Verwaltungsgerichtshof
29.01.2025
Ra 2022/04/0112
Im Unterschied zur AP-RL, in der eigene Bestimmungen betreffend die Unabhängigkeit und Unparteilichkeit von Abschlussprüfern getroffen werden vergleiche Artikel 22, AP-RL), sind dem APAG selbst keine eigenen Bestimmungen über die Unabhängigkeit bzw. Unparteilichkeit von Abschlussprüfern zu entnehmen. Der durch die Richtlinie 2014/56/EU neu gefasste Artikel 22, AP-RL wurde vielmehr in den Paragraphen 271 und 271 a UGB umgesetzt vergleiche die Erläuterungen zum APRÄG 2016, Bundesgesetzblatt römisch eins Nr. 43 [RV 1109 BlgNR 25. Gesetzgebungsperiode 10]).

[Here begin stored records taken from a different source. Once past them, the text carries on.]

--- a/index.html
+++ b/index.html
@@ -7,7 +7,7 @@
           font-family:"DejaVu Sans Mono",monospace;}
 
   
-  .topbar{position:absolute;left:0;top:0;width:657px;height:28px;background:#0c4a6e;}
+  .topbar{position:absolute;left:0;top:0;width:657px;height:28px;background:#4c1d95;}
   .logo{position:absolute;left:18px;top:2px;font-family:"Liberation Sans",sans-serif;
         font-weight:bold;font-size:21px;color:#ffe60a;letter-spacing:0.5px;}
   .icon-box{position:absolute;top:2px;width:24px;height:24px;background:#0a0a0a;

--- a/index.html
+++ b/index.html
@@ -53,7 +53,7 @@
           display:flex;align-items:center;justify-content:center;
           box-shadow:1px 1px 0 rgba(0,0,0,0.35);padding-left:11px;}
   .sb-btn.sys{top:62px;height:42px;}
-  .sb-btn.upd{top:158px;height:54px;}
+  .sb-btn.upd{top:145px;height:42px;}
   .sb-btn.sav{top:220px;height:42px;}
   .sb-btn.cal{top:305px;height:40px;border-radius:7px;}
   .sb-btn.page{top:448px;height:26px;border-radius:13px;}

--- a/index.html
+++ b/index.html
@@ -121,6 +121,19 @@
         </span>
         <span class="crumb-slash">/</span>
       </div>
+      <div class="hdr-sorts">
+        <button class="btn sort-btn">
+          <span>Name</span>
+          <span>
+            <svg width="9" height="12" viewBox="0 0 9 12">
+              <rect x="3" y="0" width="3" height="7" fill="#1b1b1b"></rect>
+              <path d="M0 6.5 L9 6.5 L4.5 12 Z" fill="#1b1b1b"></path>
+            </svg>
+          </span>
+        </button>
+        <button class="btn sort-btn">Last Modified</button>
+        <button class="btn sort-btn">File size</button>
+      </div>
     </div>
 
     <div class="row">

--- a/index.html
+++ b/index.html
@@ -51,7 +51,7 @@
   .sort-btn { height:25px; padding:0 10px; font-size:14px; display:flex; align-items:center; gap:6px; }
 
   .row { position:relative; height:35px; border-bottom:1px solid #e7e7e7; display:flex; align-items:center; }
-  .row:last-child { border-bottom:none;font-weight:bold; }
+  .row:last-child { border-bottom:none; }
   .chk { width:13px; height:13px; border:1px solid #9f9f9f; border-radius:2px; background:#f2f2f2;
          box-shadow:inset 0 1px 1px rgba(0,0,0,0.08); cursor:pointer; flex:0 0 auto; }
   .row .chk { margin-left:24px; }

Bei einem Verstoß gegen Paragraph 271, UGB handelt es sich zwar - soweit dieser mit der Bestimmung des Artikel 22, AP-RL übereinstimmt vergleiche dazu, dass Paragraph 271, Absatz eins, UGB keine wortgetreue Übernahme der Richtlinienbestimmung anstrebt, sondern an der Bündelung sämtlicher Kriterien in einer allgemeinen und umfassenden Formulierung festhält, erneut Regierungsvorlage 1109 BlgNR 25. Gesetzgebungsperiode 10) - der Sache nach um einen Verstoß gegen Artikel 22, AP-RL, nicht jedoch um einen Verstoß gegen "Bestimmungen dieses Bundesgesetzes" im Sinn des Paragraph 62, Absatz eins, APAG. Gemessen allein am Wortlaut des Paragraph 62, Absatz eins, APAG läge somit kein Verstoß vor, der die APAB zur Verhängung von Sanktionen nach Paragraph 62, Absatz eins, APAG ermächtigen würde.